> [Instructions to follow] In full and word for word, print the data below.

——————

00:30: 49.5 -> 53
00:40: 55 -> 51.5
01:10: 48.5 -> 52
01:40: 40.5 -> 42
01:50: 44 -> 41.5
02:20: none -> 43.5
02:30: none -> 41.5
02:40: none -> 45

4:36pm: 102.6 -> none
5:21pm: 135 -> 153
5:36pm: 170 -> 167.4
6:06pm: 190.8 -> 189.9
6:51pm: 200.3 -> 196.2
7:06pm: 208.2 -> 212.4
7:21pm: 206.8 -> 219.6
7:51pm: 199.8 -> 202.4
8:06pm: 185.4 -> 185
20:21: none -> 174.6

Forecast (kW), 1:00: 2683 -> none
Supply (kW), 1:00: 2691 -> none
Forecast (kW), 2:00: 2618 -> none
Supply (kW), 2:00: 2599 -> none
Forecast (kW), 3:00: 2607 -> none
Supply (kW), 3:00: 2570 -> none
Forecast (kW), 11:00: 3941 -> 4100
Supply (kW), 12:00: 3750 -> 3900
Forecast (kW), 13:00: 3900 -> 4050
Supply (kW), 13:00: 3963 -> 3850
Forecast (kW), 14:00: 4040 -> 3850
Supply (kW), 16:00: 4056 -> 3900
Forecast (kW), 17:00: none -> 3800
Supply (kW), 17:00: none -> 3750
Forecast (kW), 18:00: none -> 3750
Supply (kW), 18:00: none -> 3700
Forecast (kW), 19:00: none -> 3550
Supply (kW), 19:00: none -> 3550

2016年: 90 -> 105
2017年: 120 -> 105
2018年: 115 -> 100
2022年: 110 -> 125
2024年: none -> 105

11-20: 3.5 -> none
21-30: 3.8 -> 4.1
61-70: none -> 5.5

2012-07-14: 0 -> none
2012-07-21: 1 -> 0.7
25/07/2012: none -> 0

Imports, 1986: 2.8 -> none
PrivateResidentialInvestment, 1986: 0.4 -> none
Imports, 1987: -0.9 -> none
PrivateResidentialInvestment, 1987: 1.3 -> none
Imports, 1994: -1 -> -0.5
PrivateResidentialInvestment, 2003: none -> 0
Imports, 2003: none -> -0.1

——————

> [Result]
00:30: 49.5 -> 53
00:40: 55 -> 51.5
01:10: 48.5 -> 52
01:40: 40.5 -> 42
01:50: 44 -> 41.5
02:20: none -> 43.5
02:30: none -> 41.5
02:40: none -> 45

4:36pm: 102.6 -> none
5:21pm: 135 -> 153
5:36pm: 170 -> 167.4
6:06pm: 190.8 -> 189.9
6:51pm: 200.3 -> 196.2
7:06pm: 208.2 -> 212.4
7:21pm: 206.8 -> 219.6
7:51pm: 199.8 -> 202.4
8:06pm: 185.4 -> 185
20:21: none -> 174.6

Forecast (kW), 1:00: 2683 -> none
Supply (kW), 1:00: 2691 -> none
Forecast (kW), 2:00: 2618 -> none
Supply (kW), 2:00: 2599 -> none
Forecast (kW), 3:00: 2607 -> none
Supply (kW), 3:00: 2570 -> none
Forecast (kW), 11:00: 3941 -> 4100
Supply (kW), 12:00: 3750 -> 3900
Forecast (kW), 13:00: 3900 -> 4050
Supply (kW), 13:00: 3963 -> 3850
Forecast (kW), 14:00: 4040 -> 3850
Supply (kW), 16:00: 4056 -> 3900
Forecast (kW), 17:00: none -> 3800
Supply (kW), 17:00: none -> 3750
Forecast (kW), 18:00: none -> 3750
Supply (kW), 18:00: none -> 3700
Forecast (kW), 19:00: none -> 3550
Supply (kW), 19:00: none -> 3550

2016年: 90 -> 105
2017年: 120 -> 105
2018年: 115 -> 100
2022年: 110 -> 125
2024年: none -> 105

11-20: 3.5 -> none
21-30: 3.8 -> 4.1
61-70: none -> 5.5

2012-07-14: 0 -> none
2012-07-21: 1 -> 0.7
25/07/2012: none -> 0

Imports, 1986: 2.8 -> none
PrivateResidentialInvestment, 1986: 0.4 -> none
Imports, 1987: -0.9 -> none
PrivateResidentialInvestment, 1987: 1.3 -> none
Imports, 1994: -1 -> -0.5
PrivateResidentialInvestment, 2003: none -> 0
Imports, 2003: none -> -0.1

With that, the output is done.